NGOs, specifically one called MEDU (Medici per i Dritti Umani – Doctors for Human Rights), observe the efficacy of their efforts when dealing with issues of disparity of healthcare to refugees. This organization attends refugee sites, such as those previously mentioned, and connects migrants with medical resources such as treatment plans and temporary medication supplies. These
organizations attempt to fill the existing gap of access to medical care.30,31
Western Galilee Hospital, Nahariyya’s primary hospital, is located a little over six miles from the Israel-Lebanese border and is one of the best-equipped hospitals in proximity to the Israel-Syrian border in terms of technological resources. As such, it follows protocols as outlined in the Good Fence Policy that was founded with the goal of providing humanitarian aid to Lebanese refugees and serves as a framework to provide aid to those seeking care in Israel from Syria in the aftermath of a civil war that started almost five years ago.15,16
In expressing support of his hospital’s efforts to provide this aid, the general director of Western Galilee Hospital, Dr. Massad Barhoum stated, “Every patient that comes through the hospital doors is first and foremost a person in need of lifesaving medical care. In the eyes of our staff, treating Syrians is a moral obligation, as well as a professional and humane honor.”32
In order to sustain the provided aid, some financial funding for the treatment of refugees is provided by community organizations, specifically local mosques, as noted by a nurse in the ophthalmology department of Western Galilee hospital. Many provide monetary assistance for the cost of medication and prosthetics or collect community donations for items such as wheelchairs. Ultimately, most of the expenses are covered by the State of Israel and tax payers.
Using participant observation and following the “7 Category
Question Tool” (see Appendix C) to interview doctors at St. Giovanni
di Dio and Careggi University Hospital, and a resident who also
volunteers with MEDU at refugee camps, revealed that foreigners
arriving in Italy, who seek medical treatment vary in multiple ways,
such as proficiency in language, complexity of medical illness, and
knowledge of the Italian healthcare system.
Regardless of the challenges and lack of infrastructure that deals with a sudden influx of foreign patients, basic international laws and human rights are preserved and align with medical ethics. Foreigners are eligible to receive medical care by completing a form that includes two sections: one for those with SSN coverage for documented migrants, either EU citizens or those legally in Italy (Appendix B), and another for undocumented migrants. The latter is provided by obtaining an Straniero temporaneamente presente (STP) card. Those completing the latter are entitled to receiving free care granted by STP. This card entitles the holder to a variety of healthcare treatments
including access to hospital visits, long-term care such as dialysis and chemotherapy, and medication for at least six months, at which point the holder may renew the card for another six-month period.32,33 STP access is traditionally granted to those staying temporarily in Italy, but require necessary medical attention in the near future.

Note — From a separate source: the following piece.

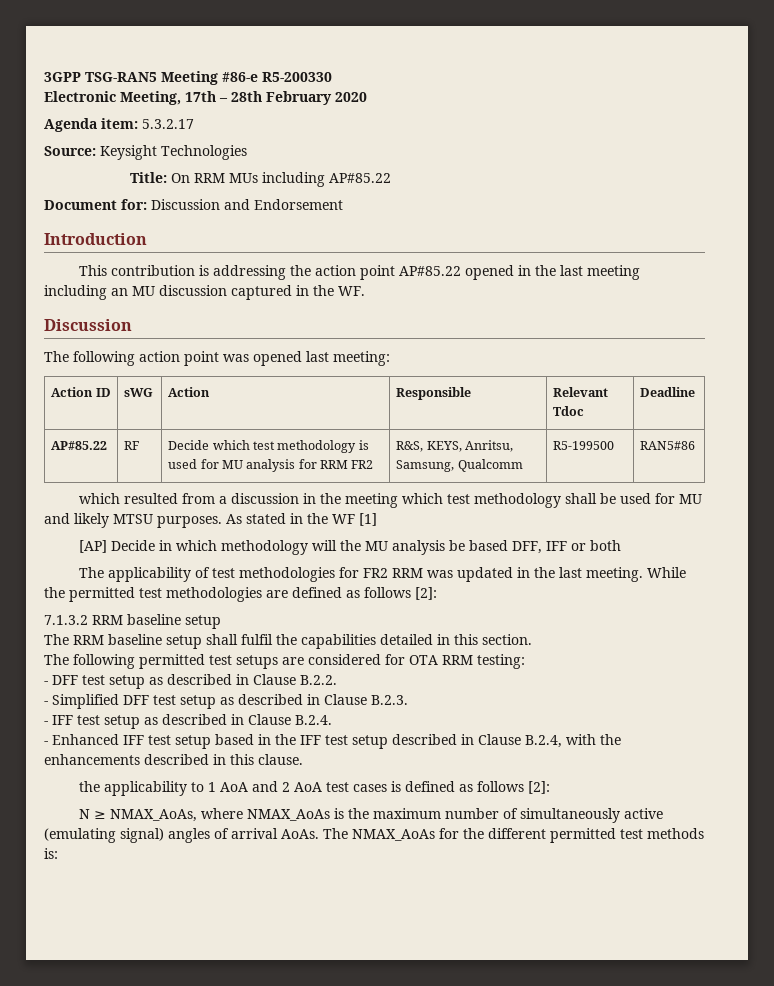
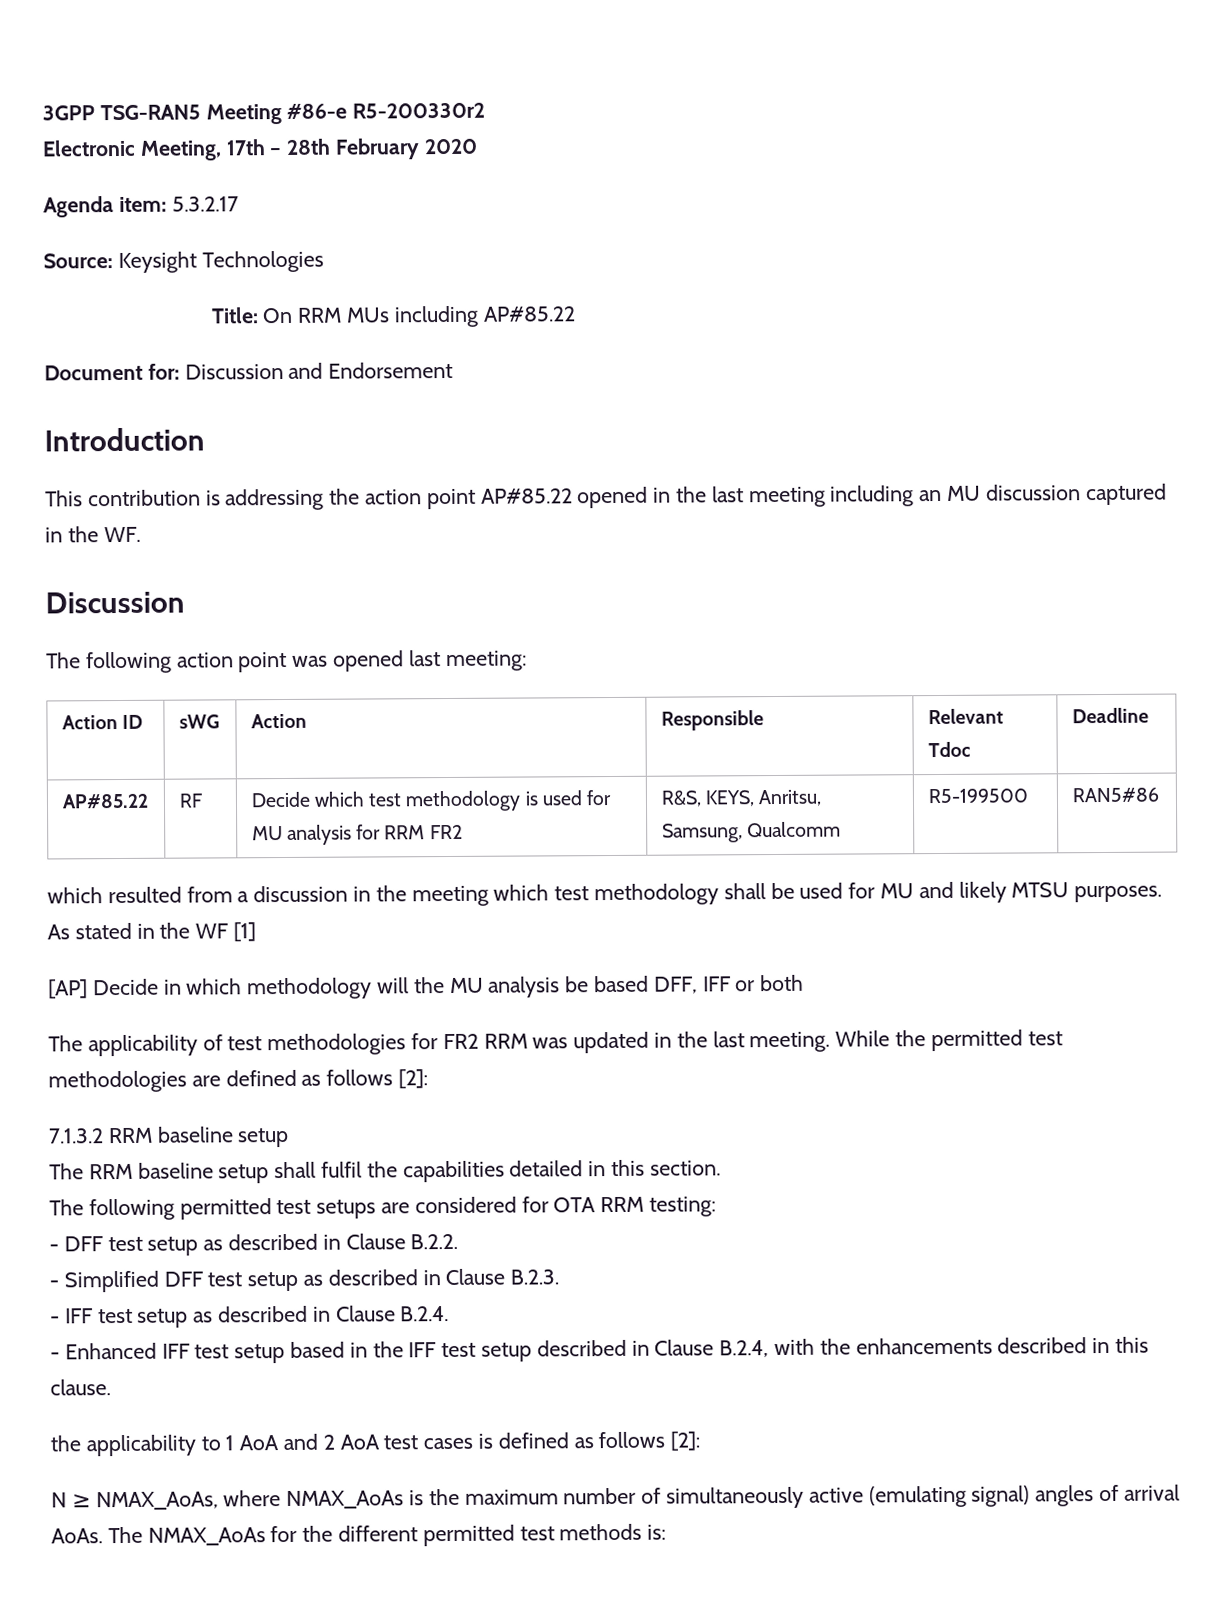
- 3GPP TSG-RAN5 Meeting #86-e R5-200330
+ 3GPP TSG-RAN5 Meeting #86-e R5-200330r2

The collaboration between the Tuscany Region and the City of Florence, along with the Azienda Sanitaria Locale (ASL) of Florence (a regional healthcare agency), the Careggi University Hospital, and the Society of Health Florence in collaboration with Caritas of Florence, provides care for individuals without National Health Service and non-residents, hospitalized and in need of continuity of care once discharged. Continuity of care is guaranteed by a “multiprofessional team that prepares a personalized care plan identifying
paths of adequate health and social care, to reduce the costs arising from inappropriate admissions.”34 The service is directed towards patients admitted to the hospital and discharged, but with an urgent need for continuity of care including: undocumented Italian citizens, non-resident or domiciled, or homeless, who may not have health registration, non-EU citizens equipped with the STP card (Appendix A) entitling temporary migrants access to medical care and EU citizens equipped with STP.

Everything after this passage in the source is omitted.